Pemerintah telah menggandakan kebijakannya bahkan saat melonggarkan beberapa langkah, seperti mempersingkat masa karantina. Pemerintah pusat telah berulang kali mengatakan akan tetap berpegang pada “nol COVID-19”.

Banyak orang di Xinjiang telah dikunci sejak Agustus. Sebagian besar tidak diizinkan meninggalkan rumah mereka, dan beberapa melaporkan kondisi jorok, termasuk pengiriman makanan secara sporadis yang menyebabkan warga kelaparan. Pada hari Jumat, kota tersebut mencatat 220 kasus infeksi baru, sebagian besar tidak menunjukkan gejala.
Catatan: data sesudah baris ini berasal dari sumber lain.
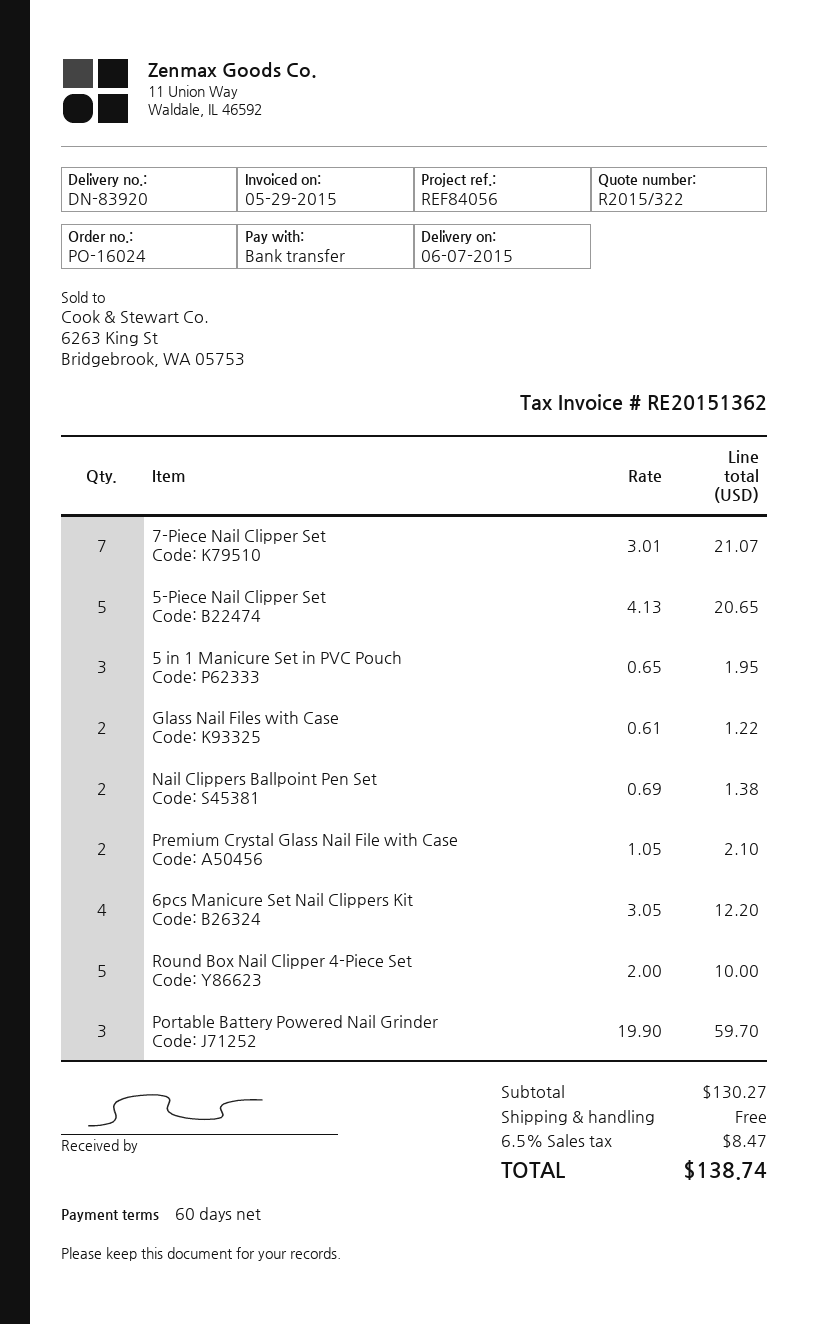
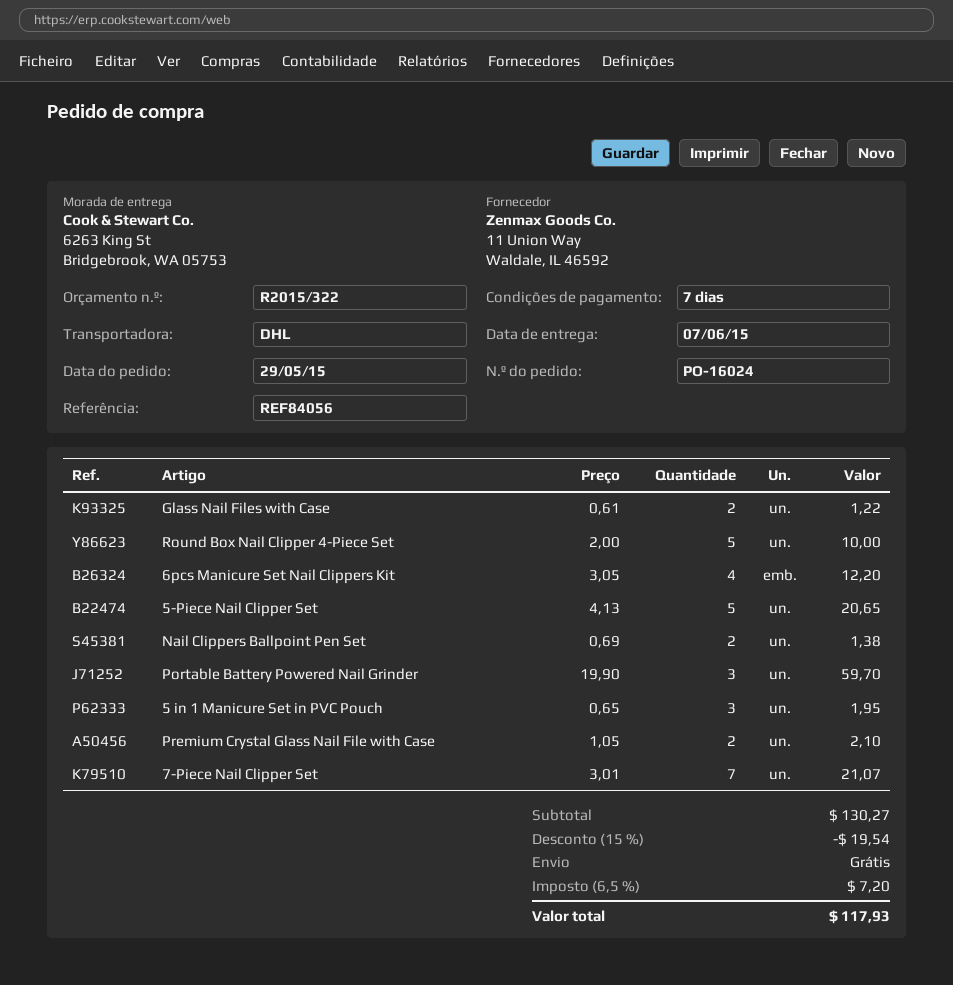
payment terms: 60 days -> 7 days
discount: none -> 15% = 19.54
tax: 6.5% = 8.47 -> 6.5% = 7.20
total: 138.74 -> 117.93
Wanita Uyghur di Urumqi itu mengatakan dia terjebak di apartemennya sejak 8 Agustus, bahkan tidak diizinkan membuka jendelanya. Pada hari Jumat, penduduk di lingkungannya menentang perintah tersebut, membuka jendela dan berteriak memprotes. dia bergabung.

“Tidak ada lagi shutdown! Tidak ada lagi shutdown!” mereka menangis.

——


Kang melaporkan dari Beijing.

LEAVE A RESPONSE

Alamat email Anda tidak akan dipublikasikan. Ruas yang wajib ditandai *

"Ninja budaya pop. Penggemar media sosial. Tipikal pemecah masalah. Praktisi kopi. Banyak yang jatuh hati. Penggemar perjalanan."